According to federal prosecutors, his rants on Parler make Bruno a national menace. “This small sample of public social media posts on the platform Parler by the defendant in this case evinces a full picture of who this defendant really is: a radicalized man with violent tendencies and no remorse for his participation in the violent insurrection that occurred at the U.S. Capitol,” assistant U.S. Attorney Kimberly Paschall wrote in objection to Bruno’s pretrial release.

Further, Bruno’s refusal to accept that Joe Biden fairly won the presidency is more proof he should stay in jail, prosecutors say. “The offenses committed by the defendant illuminate characteristics inconsistent with a person who could follow orders given by this Court, or indeed, any branch of the federal government. The defendant has espoused disbelief in the outcome of the 2020 Presidential election, and violently acted on that world view.” (The government, both judges and lawyers, routinely cite a defendant’s doubt about last year’s election as evidence of wrongdoing.)

The criminal case against Bruno, however, is weak.

What did he actually do? After attending the Trump rally, he walked to the Capitol among hundreds of others,  and there …

He climbed on scaffolding outside the Capitol building and went into areas he should not have entered. 

Does his conduct merit the necessity of a first-time offender spending months in jail even before he has a chance to defend himself?

Absolutely not. …

The Cua case has nothing to do with seeking justice for the melee on January 6 or appropriately prosecuting one of the participants. It has nothing to do with making sure the nation’s capital or Cua’s hometown remains safe.

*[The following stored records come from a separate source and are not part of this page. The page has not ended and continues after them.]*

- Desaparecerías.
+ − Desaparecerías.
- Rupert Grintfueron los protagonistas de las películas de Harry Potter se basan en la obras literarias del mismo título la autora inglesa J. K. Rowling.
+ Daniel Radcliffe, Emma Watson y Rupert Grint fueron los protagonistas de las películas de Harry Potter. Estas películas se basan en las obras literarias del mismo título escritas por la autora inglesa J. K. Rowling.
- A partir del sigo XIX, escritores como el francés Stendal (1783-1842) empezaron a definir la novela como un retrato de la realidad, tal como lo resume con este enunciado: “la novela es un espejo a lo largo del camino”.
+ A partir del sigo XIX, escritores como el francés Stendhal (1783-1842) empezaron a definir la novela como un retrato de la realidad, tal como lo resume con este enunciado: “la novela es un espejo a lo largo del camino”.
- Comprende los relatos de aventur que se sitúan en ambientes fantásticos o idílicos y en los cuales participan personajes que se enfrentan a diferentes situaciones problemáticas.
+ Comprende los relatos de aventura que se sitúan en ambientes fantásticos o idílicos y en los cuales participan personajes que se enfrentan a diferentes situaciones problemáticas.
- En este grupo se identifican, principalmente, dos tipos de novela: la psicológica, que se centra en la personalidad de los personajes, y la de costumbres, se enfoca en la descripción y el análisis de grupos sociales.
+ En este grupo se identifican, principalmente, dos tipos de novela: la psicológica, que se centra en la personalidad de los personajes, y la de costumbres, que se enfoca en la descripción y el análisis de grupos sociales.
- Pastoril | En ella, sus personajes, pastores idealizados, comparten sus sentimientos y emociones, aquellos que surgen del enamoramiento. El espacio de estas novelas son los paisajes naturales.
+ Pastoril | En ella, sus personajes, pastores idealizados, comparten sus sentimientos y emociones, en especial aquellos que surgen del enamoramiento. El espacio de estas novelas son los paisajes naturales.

It has everything to do with punishing a family who dared to show up in support of Donald Trump and dared to question the legitimacy of the 2020 election.

And that is why we do not believe that Bruno Cua would be treated any differently by the new humanitarian, antiracist, diversity-equity-inclusion administration if he had climbed on scaffolding outside the Capitol building and went into areas he should not have entered at night rather than in the daytime.

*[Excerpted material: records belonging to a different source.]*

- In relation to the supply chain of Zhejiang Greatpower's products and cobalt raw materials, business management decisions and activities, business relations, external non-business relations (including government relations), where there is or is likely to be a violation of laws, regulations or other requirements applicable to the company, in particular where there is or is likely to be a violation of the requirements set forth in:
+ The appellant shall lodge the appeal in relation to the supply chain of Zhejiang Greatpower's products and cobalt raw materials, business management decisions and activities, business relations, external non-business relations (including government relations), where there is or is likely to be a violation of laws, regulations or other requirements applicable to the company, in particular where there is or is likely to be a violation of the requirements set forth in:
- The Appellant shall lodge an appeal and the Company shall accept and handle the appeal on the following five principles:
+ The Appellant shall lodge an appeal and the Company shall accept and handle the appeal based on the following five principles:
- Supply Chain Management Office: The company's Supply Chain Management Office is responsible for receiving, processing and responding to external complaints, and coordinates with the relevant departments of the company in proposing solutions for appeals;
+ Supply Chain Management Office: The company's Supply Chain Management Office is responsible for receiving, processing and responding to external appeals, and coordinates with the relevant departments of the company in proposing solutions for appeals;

Nor do we believe that the rioters, arsonists, and murderers who attacked government buildings, law enforcement officers and fellow citizens at night would be treated the way Bruno Cua is being treated if they had committed their crimes in the daytime.

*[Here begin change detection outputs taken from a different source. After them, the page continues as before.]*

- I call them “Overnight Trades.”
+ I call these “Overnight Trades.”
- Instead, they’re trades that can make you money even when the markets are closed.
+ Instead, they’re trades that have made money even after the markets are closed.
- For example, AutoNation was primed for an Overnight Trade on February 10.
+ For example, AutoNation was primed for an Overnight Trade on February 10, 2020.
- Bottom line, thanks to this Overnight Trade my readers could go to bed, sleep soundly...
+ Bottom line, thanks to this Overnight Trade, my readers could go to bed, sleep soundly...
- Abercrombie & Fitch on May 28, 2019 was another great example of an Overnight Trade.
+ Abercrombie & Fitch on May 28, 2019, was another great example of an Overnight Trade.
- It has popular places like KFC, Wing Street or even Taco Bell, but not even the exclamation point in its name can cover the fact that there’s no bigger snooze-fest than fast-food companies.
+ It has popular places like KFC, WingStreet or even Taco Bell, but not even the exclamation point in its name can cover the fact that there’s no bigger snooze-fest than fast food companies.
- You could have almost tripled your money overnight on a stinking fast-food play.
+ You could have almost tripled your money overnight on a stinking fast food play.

Merrick Garland’s real unspoken definition of terrorism is “supporting President Trump”. And it “lines up” with the definition of the new humanitarian, antiracist, diversity-equity-inclusion administration. 

The vile people now governing America long to do to Donald Trump what they are doing to Bruno Cua.

This boy is being maltreated not because of anything he has done but because they have chosen to make him a proxy for the great man he admired and supported, and they hate.